La pollution atmosphérique contribue-t-elle à accroitre le nombre de personnes allergiques ?
Elle joue un double rôle. D’abord au niveau de nos bronches. Elle modifie notre réactivité bronchique. Ensuite, au niveau des pollens, elle peut modifier « l’allerginicité » des pollens. Elle nous rend plus réactifs. En revanche, quelqu’un qui n’est pas allergique, qui n’a aucune réaction face aux pollens, ne va pas le devenir à cause de la pollution atmosphérique. Seule la personne déjà allergique réagira un peu plus lorsqu’elle est confrontée à son allergène.
Et s’agissant de l’ambroisie, elle touche quelle part de la population ?
Cela fait trois ans de suite que l’on réalise une étude en collaboration avec l’ARS Rhône-Alpes sur la région et on estime entre 14% et 16% la population sensible à l’ambroisie.
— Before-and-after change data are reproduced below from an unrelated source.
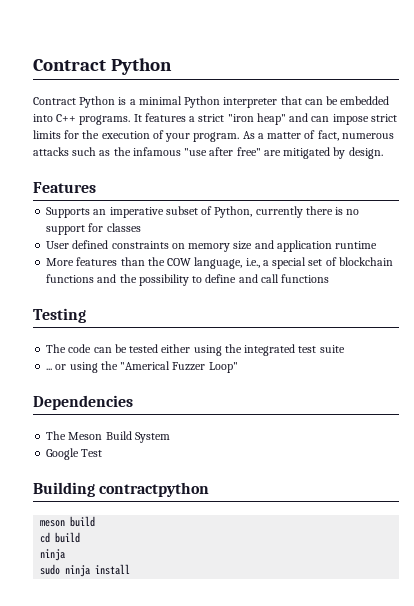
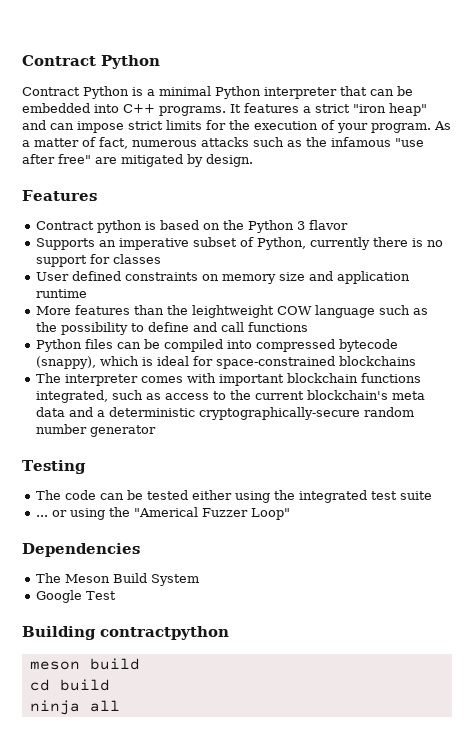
(96, 187) none -> [36,220,349,233] // Contract python is based on the Python 3 flavor
[167,257,393,269] [46,274,117,283] COW language, i.e., a special set of blockchain functions and -> [192,305,429,318] leightweight COW language such as
(330, 278) none -> [36,339,399,352] [36,356,417,369] [36,373,422,386] [36,390,426,403] [36,407,415,420] [36,424,157,437] // Python files can be compiled into compressed bytecode (snappy), which is ideal for space-constrained blockchains // The interpreter comes with important blockchain functions integrated, such as access to the current blockchain's meta data and a deterministic cryptographically-secure random number generator
[40,564,131,577] // sudo ninja install -> [89,700,120,712] all

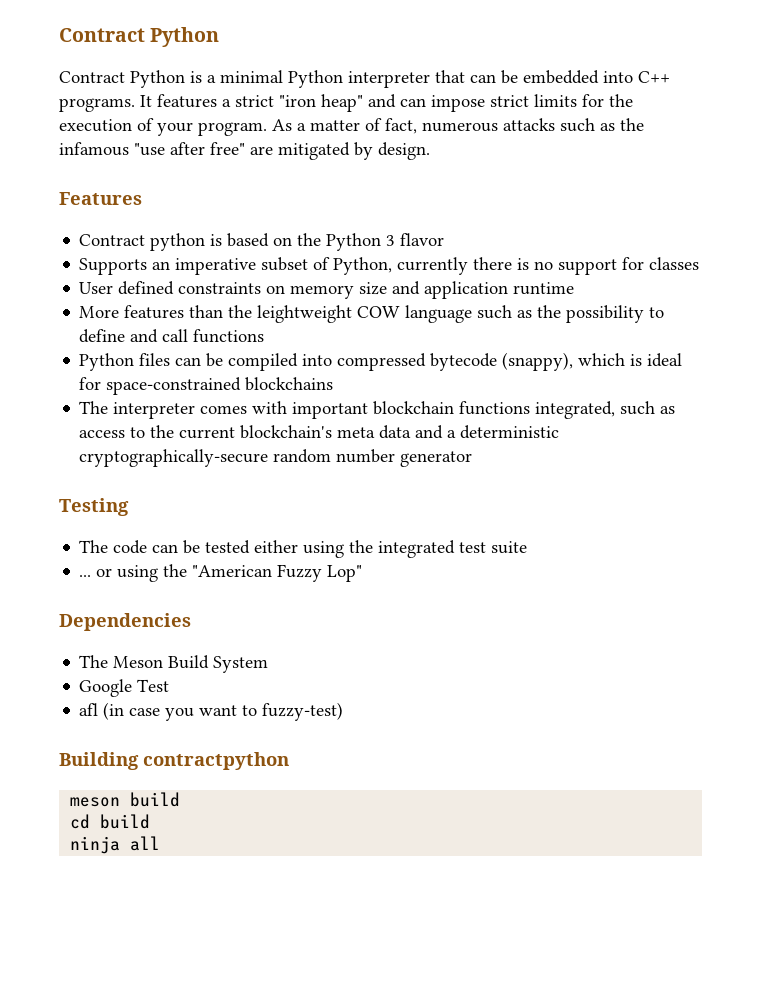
[134,507,291,520] "Americal Fuzzer Loop" -> [192,564,363,582] "American Fuzzy Lop"
(117, 595) none -> [79,702,344,721] // afl (in case you want to fuzzy-test)

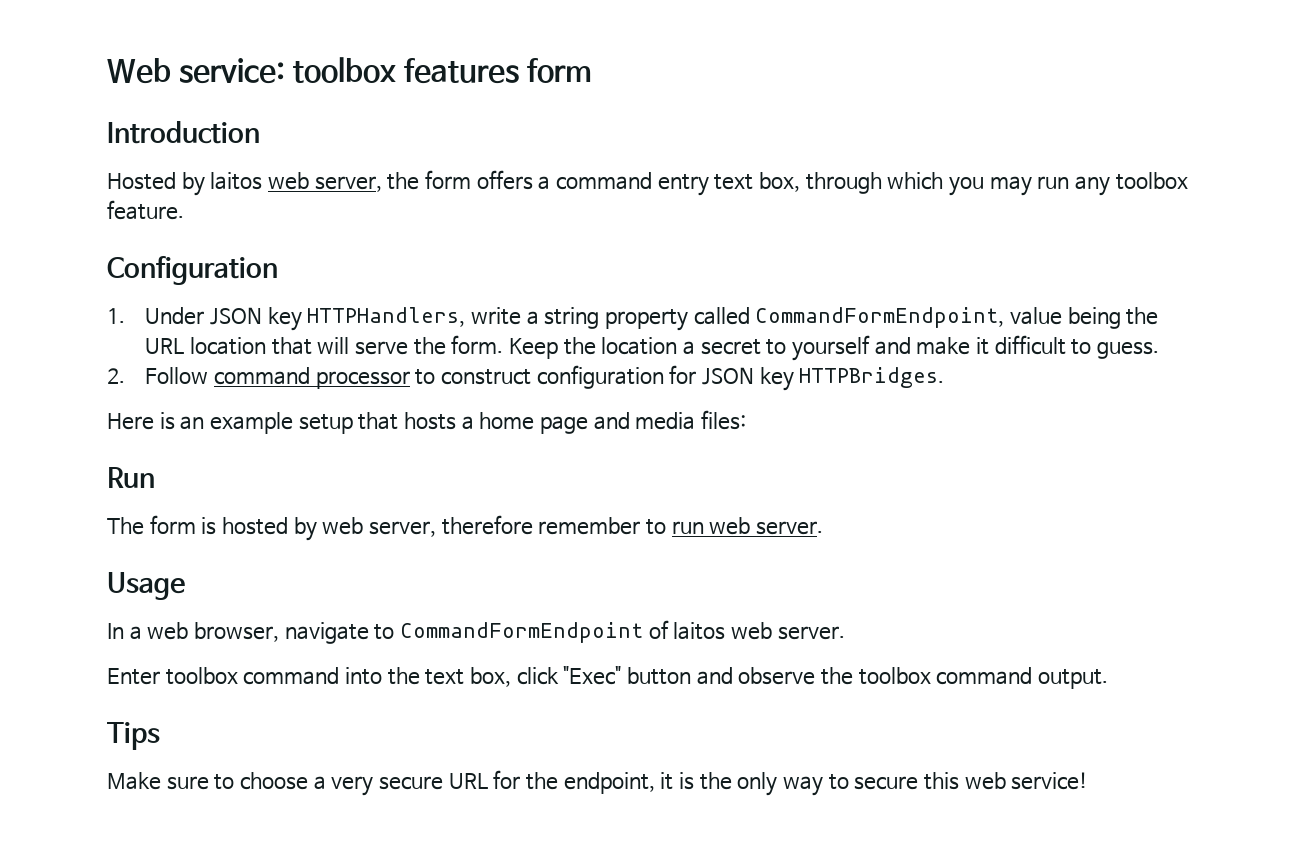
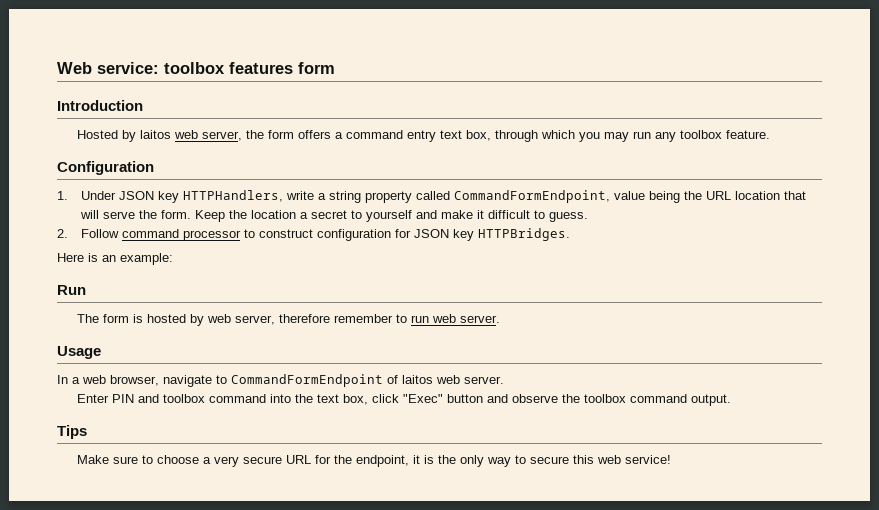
[209,410,746,434] example setup that hosts a home page and media files: -> [120,253,173,265] example:
(160, 676) none -> [112,394,160,403] PIN and

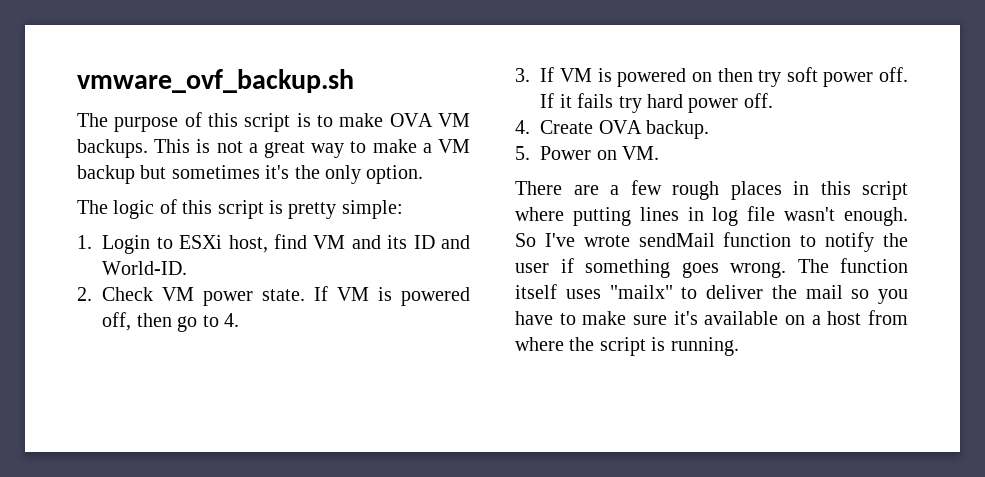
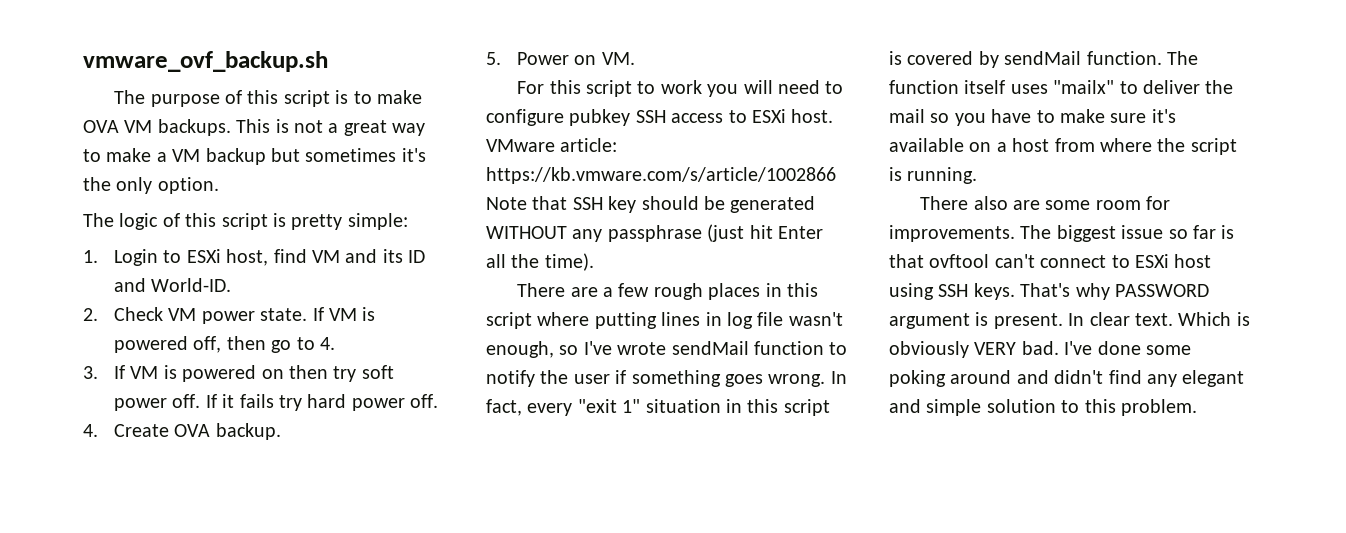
(660, 153) none -> [517,80,844,97] [486,109,834,126] [486,138,618,152] [486,167,836,184] [486,196,816,213] [486,224,823,242] [486,253,594,271] // For this script to work you will need to configure pubkey SSH access to ESXi host. VMware article: https://kb.vmware.com/s/article/1002866 Note that SSH key should be generated WITHOUT any passphrase (just hit Enter all the time).
[844,207,908,226] [515,233,536,247] enough. So -> [486,341,579,358] enough, so
(786, 270) none -> [830,371,847,384] [486,399,830,416] [889,51,1162,68] In fact, every "exit 1" situation in this script is covered by sendMail function.
(739, 346) none -> [920,196,1171,210] [889,225,1235,242] [889,254,1212,268] [889,283,1209,300] [889,312,1250,329] [889,341,1191,358] [889,370,1245,387] [889,399,1197,416] // There also are some room for improvements. The biggest issue so far is that ovftool can't connect to ESXi host using SSH keys. That's why PASSWORD argument is present. In clear text. Which is obviously VERY bad. I've done some poking around and didn't find any elegant and simple solution to this problem.

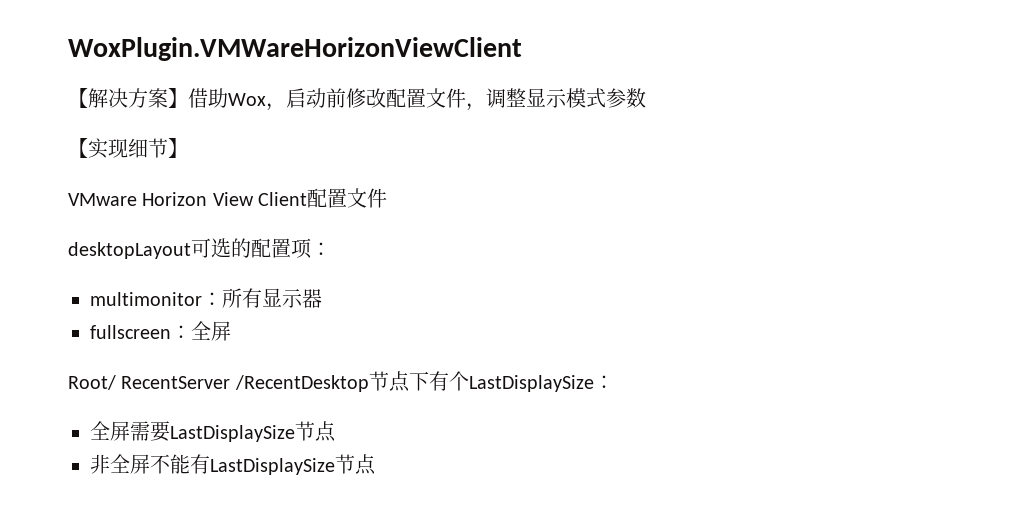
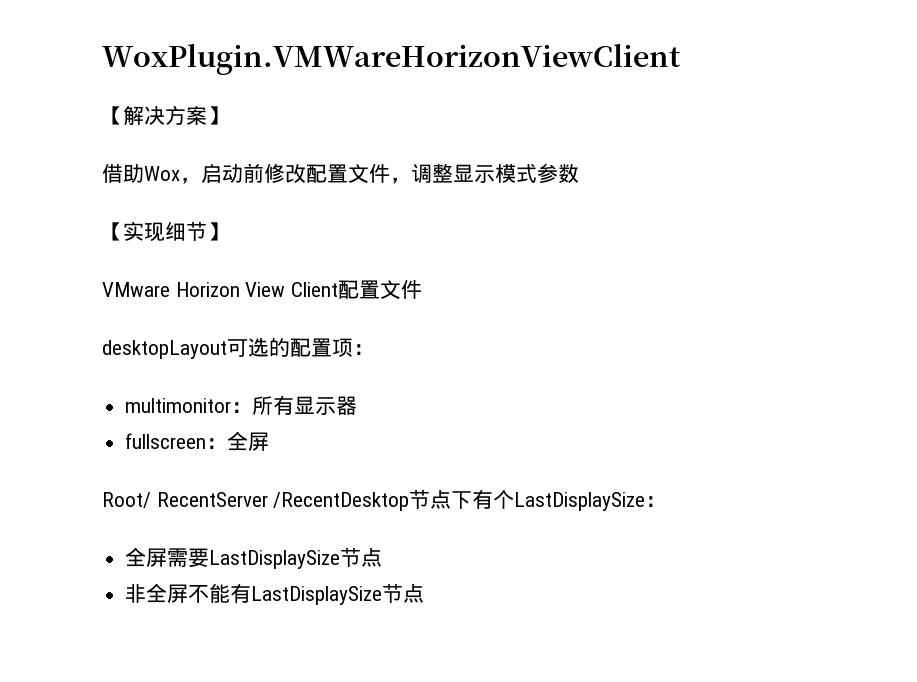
(188, 98) none -> (228, 115) //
Et, cela coûte pas loin de 20 millions d’euros à la région Rhône-Alpes.
C’est nouveau cette mobilisation autour de l’ambroisie ?
Cela fait une trentaine d’années qu’elle est arrivée en France et qu’elle se développe. Au début elle se cantonnait dans le Nivernais, mais avec les travaux routiers, le long de la nationale 7, elle s’est bien installée dans la région lyonnaise. En revanche ce qui est nouveau, c’est qu’on en parle.
Grâce aux capteurs que l’on a installés depuis 25 ans autour de Lyon, on constate que la quantité de pollens d’ambroisie a été multipliée par dix ces vingt dernières années et le nombre de jours à risque par cinq. C’est donc clairement un phénomène qui s’amplifie.